Purpose: Poor prognosis of metastatic melanoma mandates the development of novel strategies for its treatment and prevention. In this study, the effect of lupeol, a diet-based triterpene, was determined on the growth and tumorigenicity of human melanoma cells in vitro and in vivo.
Experimental design: Normal human melanocytes, and human metastatic (451Lu) and nonmetastatic (WM35) cells were treated with lupeol; its effect on growth, proliferation, and apoptosis were evaluated. Further athymic nude mice bearing 451Lu cell-originated tumors were administered with lupeol thrice a week, and its effect on tumor growth and surrogate biomarkers was evaluated.

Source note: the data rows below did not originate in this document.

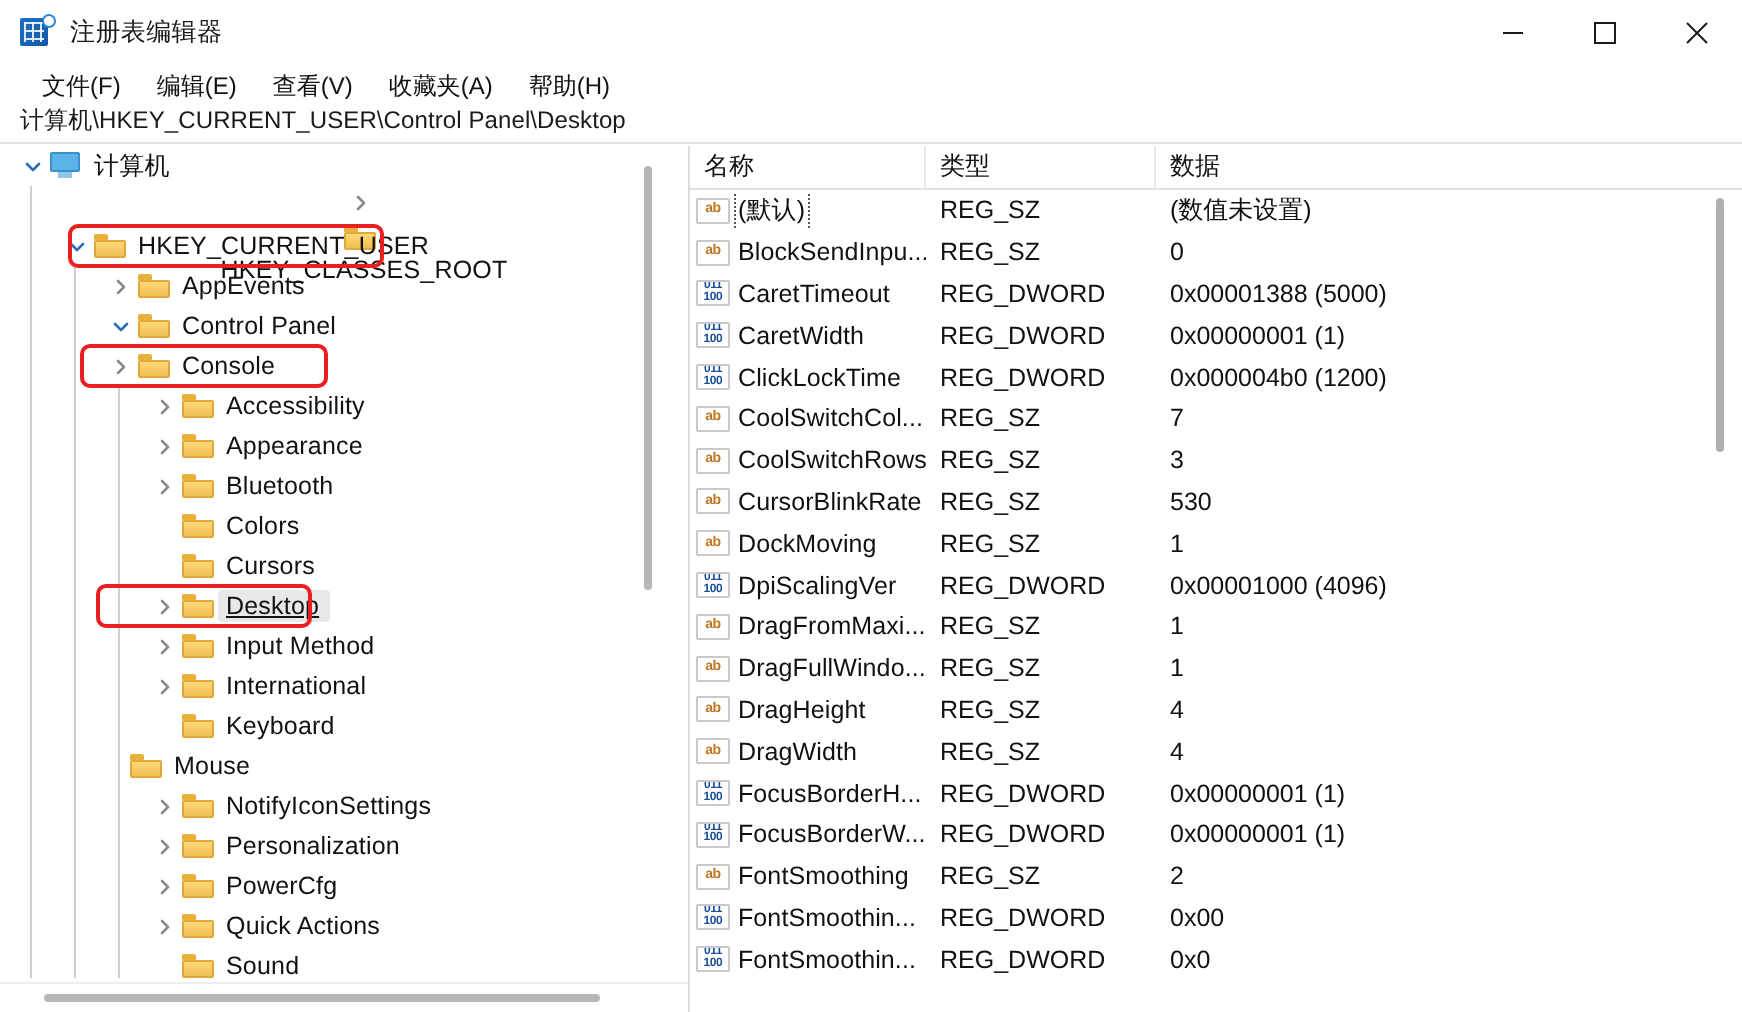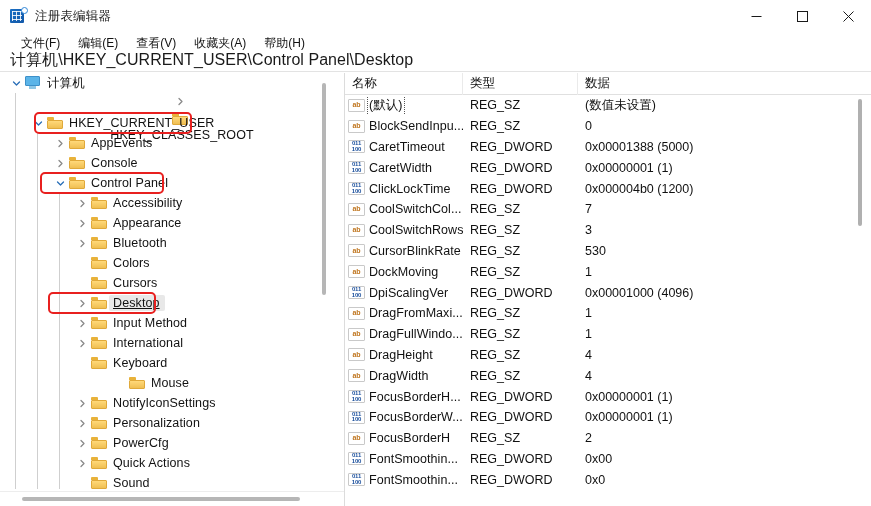--- a/index.html
+++ b/index.html
@@ -89,21 +89,21 @@
   
   .addressbar {
     position: absolute; left: 0; top: 50px;
     width: 871px; height: 22px;
     display: flex; align-items: center;
     padding-left: 10px;
     background: #ffffff;
     border-bottom: 1px solid #e3e3e3;
   }
   .address-text {
-    font-size: 16px;
+    font-size: 12px;
     color: #1a1a1a;
     white-space: nowrap;
     letter-spacing: .05px;
   }
 
   
   .panes {
     position: absolute; left: 0; top: 73px;
     width: 871px; height: 433px;
     display: flex;
@@ -411,47 +411,47 @@
                 <div class="body"></div>
               </div>
             </div>
             <span class="tree-label">AppEvents</span>
           </div>
           <div class="tree-row" style="padding-left: 52px;">
             <div class="guide" style="left: 15px;"></div>
             <div class="guide" style="left: 37px;"></div>
             <div class="chev">
               <svg width="9" height="9" viewBox="0 0 9 9">
+                <path d="M1.5 3 L4.5 6 L7.5 3" fill="none" stroke="#2a6fb8" stroke-width="1.3" stroke-linecap="round" stroke-linejoin="round"></path>
+              </svg>
+            </div>
+            <div class="tnode-icon">
+              <div class="folder">
+                <div class="tab"></div>
+                <div class="body"></div>
+              </div>
+            </div>
+            <span class="tree-label">Control Panel</span>
+          </div>
+          <div class="tree-row" style="padding-left: 52px;">
+            <div class="guide" style="left: 15px;"></div>
+            <div class="guide" style="left: 37px;"></div>
+            <div class="chev">
+              <svg width="9" height="9" viewBox="0 0 9 9">
                 <path d="M3 1.5 L6 4.5 L3 7.5" fill="none" stroke="#8a8a8a" stroke-width="1.3" stroke-linecap="round" stroke-linejoin="round"></path>
               </svg>
             </div>
             <div class="tnode-icon">
               <div class="folder">
                 <div class="tab"></div>
                 <div class="body"></div>
               </div>
             </div>
             <span class="tree-label">Console</span>
           </div>
-          <div class="tree-row" style="padding-left: 52px;">
-            <div class="guide" style="left: 15px;"></div>
-            <div class="guide" style="left: 37px;"></div>
-            <div class="chev">
-              <svg width="9" height="9" viewBox="0 0 9 9">
-                <path d="M1.5 3 L4.5 6 L7.5 3" fill="none" stroke="#2a6fb8" stroke-width="1.3" stroke-linecap="round" stroke-linejoin="round"></path>
-              </svg>
-            </div>
-            <div class="tnode-icon">
-              <div class="folder">
-                <div class="tab"></div>
-                <div class="body"></div>
-              </div>
-            </div>
-            <span class="tree-label">Control Panel</span>
-          </div>
           <div class="tree-row" style="padding-left: 74px;">
             <div class="guide" style="left: 15px;"></div>
             <div class="guide" style="left: 37px;"></div>
             <div class="guide" style="left: 59px;"></div>
             <div class="chev">
               <svg width="9" height="9" viewBox="0 0 9 9">
                 <path d="M3 1.5 L6 4.5 L3 7.5" fill="none" stroke="#8a8a8a" stroke-width="1.3" stroke-linecap="round" stroke-linejoin="round"></path>
               </svg>
             </div>
             <div class="tnode-icon">
@@ -579,21 +579,21 @@
             <div class="guide" style="left: 59px;"></div>
             <div class="chev"></div>
             <div class="tnode-icon">
               <div class="folder">
                 <div class="tab"></div>
                 <div class="body"></div>
               </div>
             </div>
             <span class="tree-label">Keyboard</span>
           </div>
-          <div class="tree-row" style="padding-left: 112px;">
+          <div class="tree-row" style="padding-left: 48px;">
             <div class="guide" style="left: 15px;"></div>
             <div class="guide" style="left: 37px;"></div>
             <div class="guide" style="left: 59px;"></div>
             <div class="chev"></div>
             <div class="tnode-icon">
               <div class="folder">
                 <div class="tab"></div>
                 <div class="body"></div>
               </div>
             </div>
@@ -839,21 +839,21 @@
                 <span>100</span>
               </span>
               <span class="vname">FocusBorderW...</span>
             </div>
             <div class="c2">REG_DWORD</div>
             <div class="c3">0x00000001 (1)</div>
           </div>
           <div class="lrow">
             <div class="c1">
               <span class="vtype-icon sz">ab</span>
-              <span class="vname">FocusBorderH</span>
+              <span class="vname">FontSmoothing</span>
             </div>
             <div class="c2">REG_SZ</div>
             <div class="c3">2</div>
           </div>
           <div class="lrow">
             <div class="c1">
               <span class="vtype-icon dword">
                 <span>011</span>
                 <span>100</span>
               </span>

Results: Lupeol significantly decreased the viability of 451Lu and WM35 melanoma cells but had only a marginal effect on normal human melanocyte cells at similar doses. Lupeol treatment of 451Lu cells caused (a) G(1)-S phase cell cycle arrest and apoptosis; (b) down-regulation of Bcl2 and up-regulation of Bax; (c) activation of caspase-3 and induction of poly(ADP)ribose polymerase cleavage; (d) decreased expression of cyclin D1, cyclin D2, and cdk2; and (e) increased expression of p21 protein. Next, lupeol significantly reduced 451Lu tumor growth in athymic nude mice and modulated the expression of proliferation markers, apoptotic markers, and cell cycle regulatory molecules in tumor xenografts.
Conclusion: Our findings showed the anticancer efficacy of lupeol with mechanistic rationale against metastatic human melanoma cells. We suggest that lupeol, alone or as an adjuvant to current therapies, could be useful for the management of human melanoma.